Phase I Clinical Trial Promises New HIV Antibody Delivery


Multiple clinical trials have explored potential vaccines against HIV since the first reports of infection in the early 1980s, but HIV possesses numerous immune defences that prohibit a person’s immune system from creating an accurate response following HIV inoculation. The Vectored ImmunoProphylaxis (VIP) approach, developed by researchers at the Ragon Institute at MGH, MIT, and Harvard, and Massachusetts General Hospital (MGH), uses an adeno-associated viral (AAV) vector to transmit signals to muscle cells to churn out antibodies that block the virus. The method showed promise in a phase I clinical trial carried out by the National Institute of Health, which was recently described in Nature Medicine.

AAV vectors can safely transfer DNA to cells in humans, and two AAV-based genetic treatments have already been licenced by the FDA. The AAV vector used in this clinical trial contains the genetic sequence for a broadly neutralising HIV-1 antibody, which hinders HIV’s ability to connect to CD4, an immune cell protein that HIV targets before invading the cell. When the AAV therapy (called AAV8-VRC07) is injected into a patient, it inserts into the muscle cells, where the genetic pattern is perused and interpreted to produce large amounts of the broadly neutralising antibody (called VRC07), which is pumped out of the cells and travels through the blood to pursue their target. As a result, a large number of antibodies circulate that inhibit HIV’s interaction with the CD4 receptor on immune cells, thus blocking HIV’s entry into the cells.

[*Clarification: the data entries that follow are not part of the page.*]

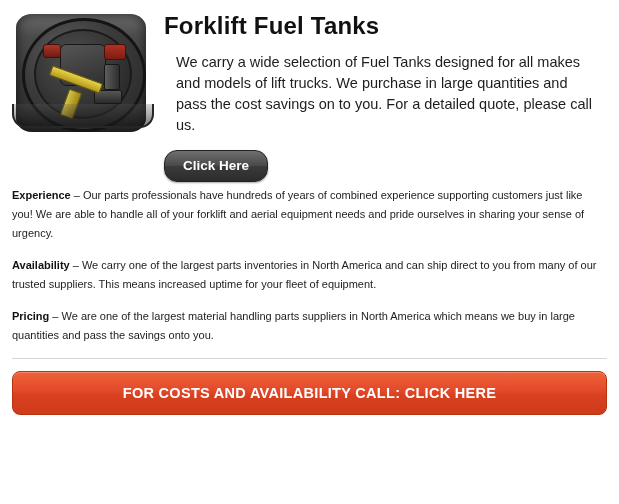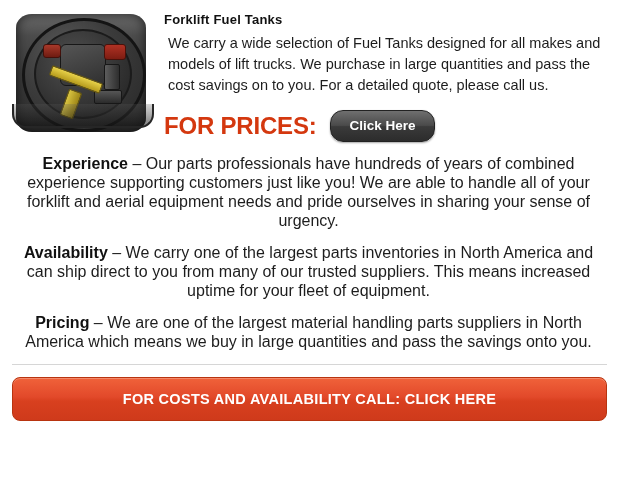--- a/index.html
+++ b/index.html
@@ -146,27 +146,27 @@
     border-top: none;
     background: linear-gradient(180deg, rgba(90,90,90,0.25) 0%, rgba(20,20,20,0.55) 100%);
   }
   .top-text {
     flex: 1 1 auto;
     padding-left: 8px;
     padding-top: 4px;
   }
   h1.title {
     margin: 0 0 6px 0;
-    font-size: 13px;
+    font-size: 24px;
     font-weight: bold;
     color: #111111;
     letter-spacing: 0.2px;
   }
   p.intro {
-    margin: 4px;
+    margin: 12px;
     font-size: 14.5px;
     line-height: 21px;
     color: #1d1d1d;
   }
   .prices-row {
     display: flex;
     align-items: center;
     margin-top: 14px;
   }
   .prices-label {
@@ -187,24 +187,23 @@
     border: 1px solid #222222;
     box-shadow: 0 1px 2px rgba(0,0,0,0.35);
     cursor: pointer;
     white-space: nowrap;
   }
   .body-section {
     padding: 4px 14px 0 12px;
   }
   .feature {
     margin: 0 0 13px 0;
-    font-size: 16px;
+    font-size: 11px;
     line-height: 19px;
     color: #1d1d1d;
-    text-align: center;
   }
   .feature .lead {
     font-weight: bold;
     color: #111111;
   }
   .divider {
     margin: 10px 12px 0 12px;
     border: none;
     border-top: 1px solid #d6d6d6;
     height: 0;
@@ -245,21 +244,20 @@
       <div class="valve-yellow"></div>
       <div class="valve-yellow2"></div>
       <div class="strap"></div>
     </div>
 
     <div class="top-text">
       <h1 class="title">Forklift Fuel Tanks</h1>
       <p class="intro">We carry a wide selection of Fuel Tanks designed for all makes and models of lift trucks.  We purchase in large quantities and pass the cost savings on to you.  For a detailed quote, please call us.</p>
 
       <div class="prices-row">
-        <span class="prices-label">FOR PRICES:</span>
         <span class="click-here-btn">Click Here</span>
       </div>
     </div>
 
   </div>
 
   <div class="body-section">
 
     <p class="feature">
       <span class="lead">Experience</span><span> – Our parts professionals have hundreds of years of combined experience supporting customers just like you!  We are able to handle all of your forklift and aerial equipment needs and pride ourselves in sharing your sense of urgency.</span>

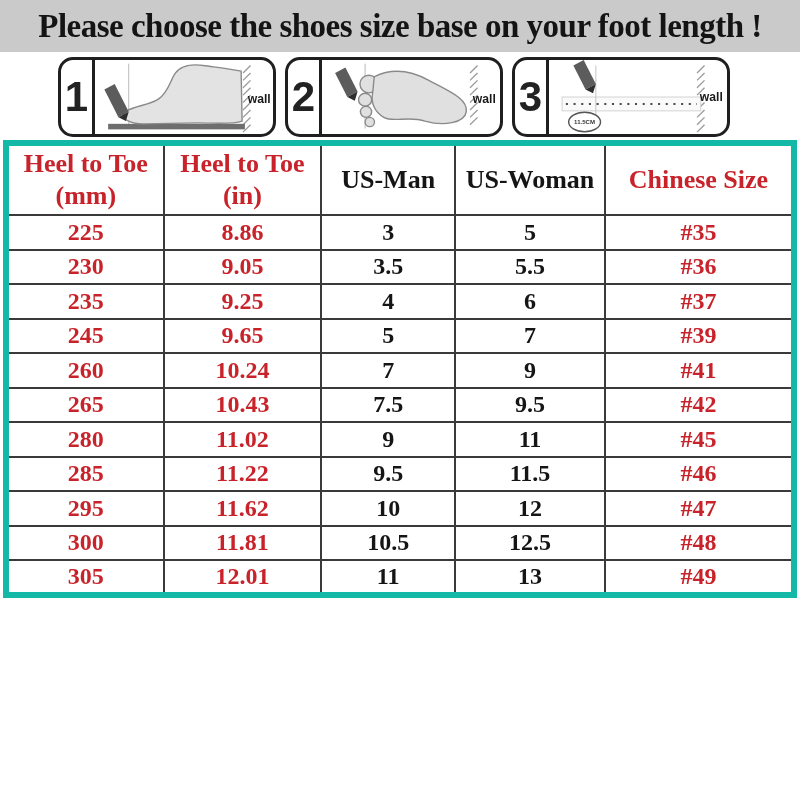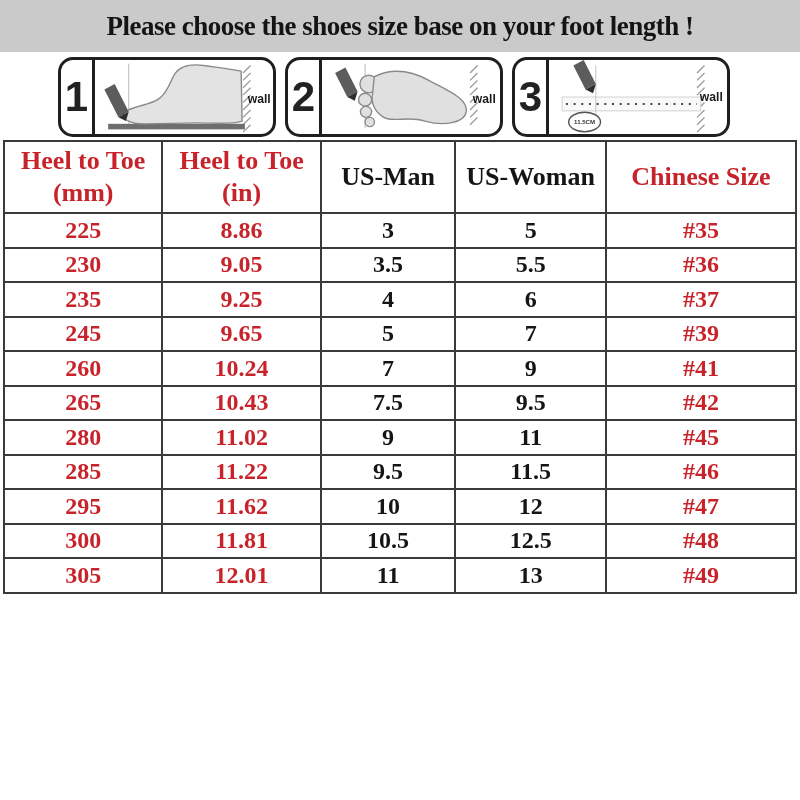--- a/index.html
+++ b/index.html
@@ -4,21 +4,21 @@
 <style>
   * { margin: 0; padding: 0; box-sizing: border-box; }
   html, body { width: 800px; height: 800px; overflow: hidden; background: #fff; }
   body { font-family: "Liberation Serif", serif; }
 
   
   .title-banner {
     width: 800px; height: 52px;
     background: #cacaca;
     display: flex; align-items: center; justify-content: center;
-    font-size: 27px; font-weight: bold; color: #141414;
+    font-size: 33px; font-weight: bold; color: #141414;
     letter-spacing: -0.5px; white-space: nowrap;
   }
 
   
   .instruction-strip {
     margin: 5px 70px 0 58px;
     height: 80px;
     display: flex; gap: 9px;
   }
   .step-panel {
@@ -46,21 +46,21 @@
     font-family: "Liberation Sans", sans-serif;
     font-size: 6.5px; font-weight: bold; fill: #333;
   }
 
   
   table.size-table {
     width: 794px;
     margin: 3px auto 0 auto;
     border-collapse: collapse;
     table-layout: fixed;
-    border: 1px solid #14b8a6;
+    border: 6px solid #14b8a6;
   }
   .size-table th, .size-table td {
     border: 2px solid #3a3a3a;
     text-align: center;
     vertical-align: middle;
     font-weight: bold;
   }
   .size-table th {
     height: 72px;
     font-size: 26px;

Eight HIV-positive people who had been on stable antiretroviral medication for at least three months were enrolled in the phase I clinical research. The researchers discovered that injecting AAV8-VRC07 into the muscle was generally well tolerated. All eight people had detectable levels of VRC07 in their blood, with three of them having the highest levels. For up to three years, these quantities were steady and near their peak concentration in six people. (The trial is still continuing, and some volunteers have been followed for a shorter period of time than others.) Three of the eight participants had an anti-drug immune reaction directed against a component of VRC07, and this reaction appeared to reduce VRC07 synthesis in two of them.

This is the first successful AAV-based production of any monoclonal antibody in individuals, says Alejandro B. Balazs, PhD, co-author who created the vector used for the trial and is a lead researcher at the Ragon Institute of MGH, MIT, and Harvard, where his lab is continuing to develop this technology. It is also the first time they have got a method that can produce broadly antibody responses against HIV in humans, he adds.

The findings, according to Balazs, have far-reaching clinical implications for the prevention and treatment of HIV and other infections. The results show that the platform they developed is capable of establishing long-lasting antibody expression from a single dose. They may be able to develop efficient preventive medicines for a broad range of infectious diseases, from malaria to COVID-19, thanks to their capacity to encode any required antigen into these vectors. He confirms that this method could also be used to deliver other biologic medications to treat a variety of illnesses, ranging from autoimmune to cancer.

Balazs created the technology while a postdoctoral fellow at the California Institute of Technology in the laboratory of Nobel winner David Baltimore, PhD. The clinical research, which took place at the National Institutes of Health Clinical Center, was funded by the NIH’s Vaccine Research Center.